To the extent that it’s possible, the West should engage directly with
the Somali people. They have traditionally followed a moderate version
of Islam and are therefore not natural allies of al-Shabaab. “The Somali
people in that respect are our best asset,” says Bruton. “The Shabaab
are so foreign and so harsh and so un-Somali in their conduct, that
they’re just never going to be able to make it work. And if you accept
that, then the best thing you can do is just let them go on and shoot
themselves in the foot. What you don’t want to do is galvanize the
population into seeing the Shabaab as a defense against outsiders, who
they really don’t like either.”
Bruton suggests investing in humanitarian relief, economic support, and
microcredit projects. This doesn’t mean there isn’t a place for more
direct, forceful intervention. Pham says the arms and money pipeline
from Eritrea needs to be shut down. And high-value terror suspects
should be tracked and captured or killed. But these operations must be
conducted with precision and care.
Finally, it might be time for the international community to become more
engaged with Somalia’s breakaway regions of Somaliland and Puntland.
Engagement with Puntland might have the collateral benefit of
undercutting piracy in the region, while Somaliland has constructed a
stable, comparatively democratic society but remains diplomatically
isolated. Protecting and strengthening Somaliland would restrict
al-Shabaab’s potential to spread. It would also provide Somalis with a
visible alternative to the radical and violent Islam of al-Shabaab.

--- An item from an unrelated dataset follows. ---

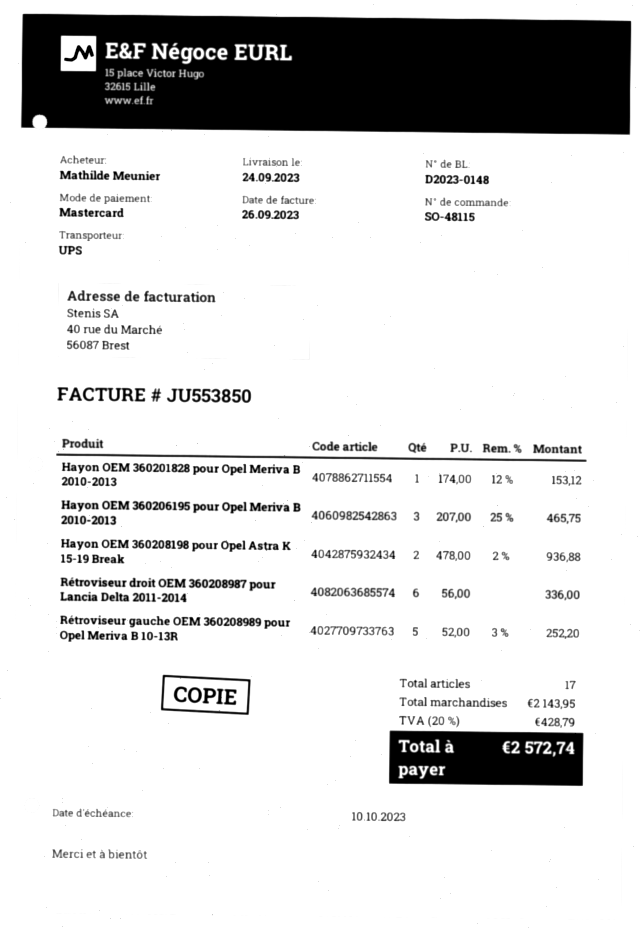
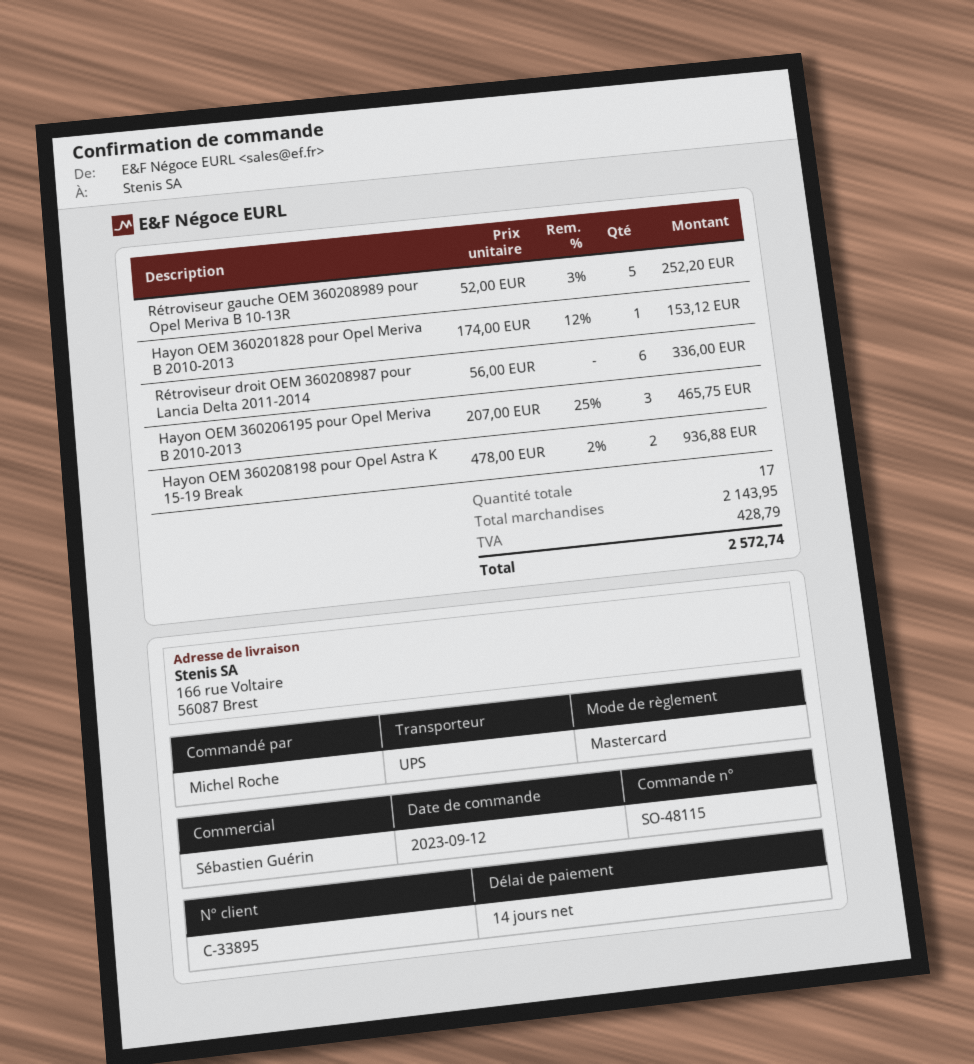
ordered by: Mathilde Meunier -> Michel Roche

“Partly it’s a conceptual problem,” says Jamal Gabobe, a writer for the
Somaliland Times who now lives in Washington. Al-Shabaab and its allies
have offered their answer to Somalia’s broken society. “If there is
another model that is working, you can say, ‘You don’t need to go that
way. You can have a peaceful consensus that is not opposed to Islam.
It’s a moderate way to express your belief.’ ”
None of these strategies promises quick results. And meanwhile, Somalis
are dying from starvation and war, or suffocating under al-Shabaab’s
interpretation of Islam. There is also the risk that al-Shabaab’s camps
are already home to those plotting attacks abroad. Should such threats
materialize, any strategies proposing patience and restraint will appear
recklessly foolish. Somalia is a problem with no easy solutions.